Pensamiento complejo

Con la revalorización de lo caótico, prácticamente no hay aspecto de la cultura que no se haya revisado desde la perspectiva que ofrecen los estudios acerca de lo complejo (Calabrese). Pero son esos fenómenos, ligados tradicionalmente a lo inefable o a lo indecidible, los que más se han favorecido con esta nueva tendencia. El pensamiento es uno de esos fenómenos, sobre los que los estudiosos han renovado su mirada, ya sea para reformular su aspecto lógico, ya para adentrarse en sus aspectos biológicos.

En los estudios sobre inteligencia artificial, por ejemplo, esto ha permitido distinguir mejor varios campos (Rojas, 54-58). Uno de ellos, el de la representación del conocimiento, resulta especialmente interesante en relación con las condiciones de conectividad simultánea  propias de la cibercultura. Modelos como el de los "marcos" permiten ahora entender mejor la manera como el pensamiento dinamiza los horizontes de experiencia en la lectura hipertextual. Este modelo, sugiere la idea de que la mente interpreta cada nueva situación (reconocimiento y potenciación de nodos) en concordancia con estructuras de datos que ha almacenado previamente (contextualización). Por otra parte, el modelo de las "redes semánticas", permite comprender la manera como conectamos esos nodos con otras informaciones, pero también hace que un fenómeno tan inefable como el de la creación o el descubrimiento, pueda ser ahora falible.

La idea del pensamiento complejo es particularmente interesante para el caso del relato digital, en tanto podría plantearse que el hipertexto (plataforma del relato digital) es una herramienta que estaría, a la vez, facilitando este tipo de discurso (el correspondiente a un pensamiento complejo)  y reflejando sus demandas. Edgar Morin, uno de los autores que más han trabajado sobre el tema, define lo complejo como “lo que está tejido en conjunto”, lo inseparable de un todo. En consecuencia, el conocimiento que él estima pertinente es, precisamente, el que asume y se propone evidenciar esa complejidad, la cual tendría al menos tres características:  1) la ubicación de las informaciones y los elementos en su contexto para que adquieran sentido. 2) La multidimesionalidad, esto es, el reconocimiento de  que la realidad se compone de múltiples dimensiones y que para comprenderla, se debería no solamente aislar la partes del todo, sino las partes de otras partes. 3) Lo global, es decir, el conjunto que contiene partes diversas relacionadas de manera inter-retro-activa u organizacional.  Un pensar complejo es, pues, aquél que permite aprehender en conjunto el texto y el contexto, el ser y su entorno, lo local y lo global y lo multidimensional.

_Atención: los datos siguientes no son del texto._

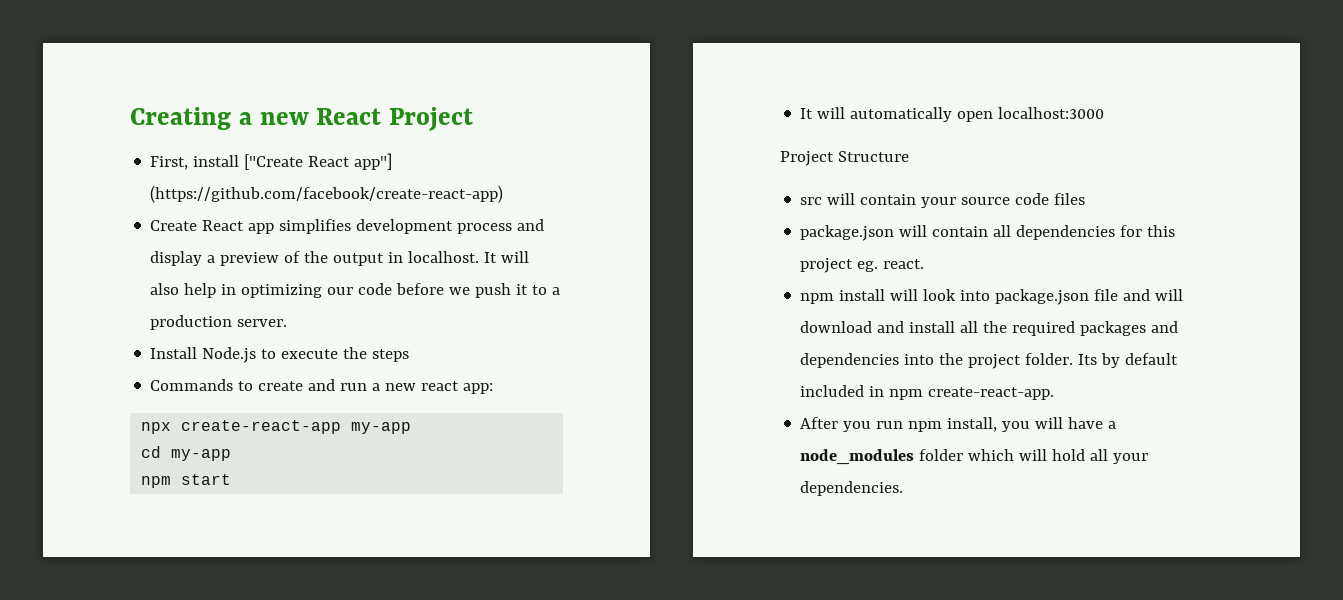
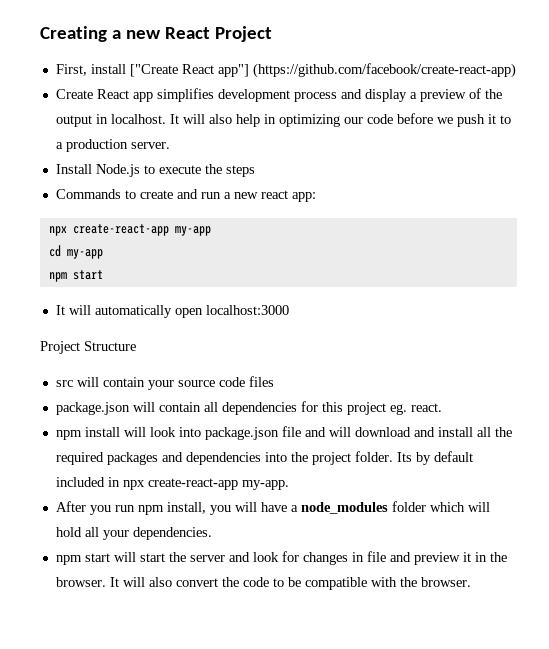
- Its by default included in npm create-react-app.
+ Its by default included in npx create-react-app my-app.
+ npm start will start the server and look for changes in file and preview it in the browser. It will also convert the code to be compatible with the browser.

El hipertexto, según nuestra opinión, estaría facilitando estas condiciones y favoreciendo claramente sus aptitudes mentales correlativas: las interacciones, las retroacciones, las contextualizaciones y las globalizaciones, ayudando a generar los valores que para Morin son lo más importante: la responsabilidad y la solidaridad. De otro lado, el ejercicio hipertextual colabora en el socavamiento de dos principios muy ligados a la forma de pensar propia de la ciencia clásica: el reduccionismo (conocimiento especializado de las partes que aplica la lógica mecánica y determinista a las complejidades y por eso las restringe a lo simple), y la disyunción, por la cual el saber se parcela y se dispersa.  Quien ha trabajado con hipertexto sabe que los enlaces a fragmentos siempre sugieren y demandan la necesidad de una comprensión compleja, abierta y “enciclopédica” de su discurso.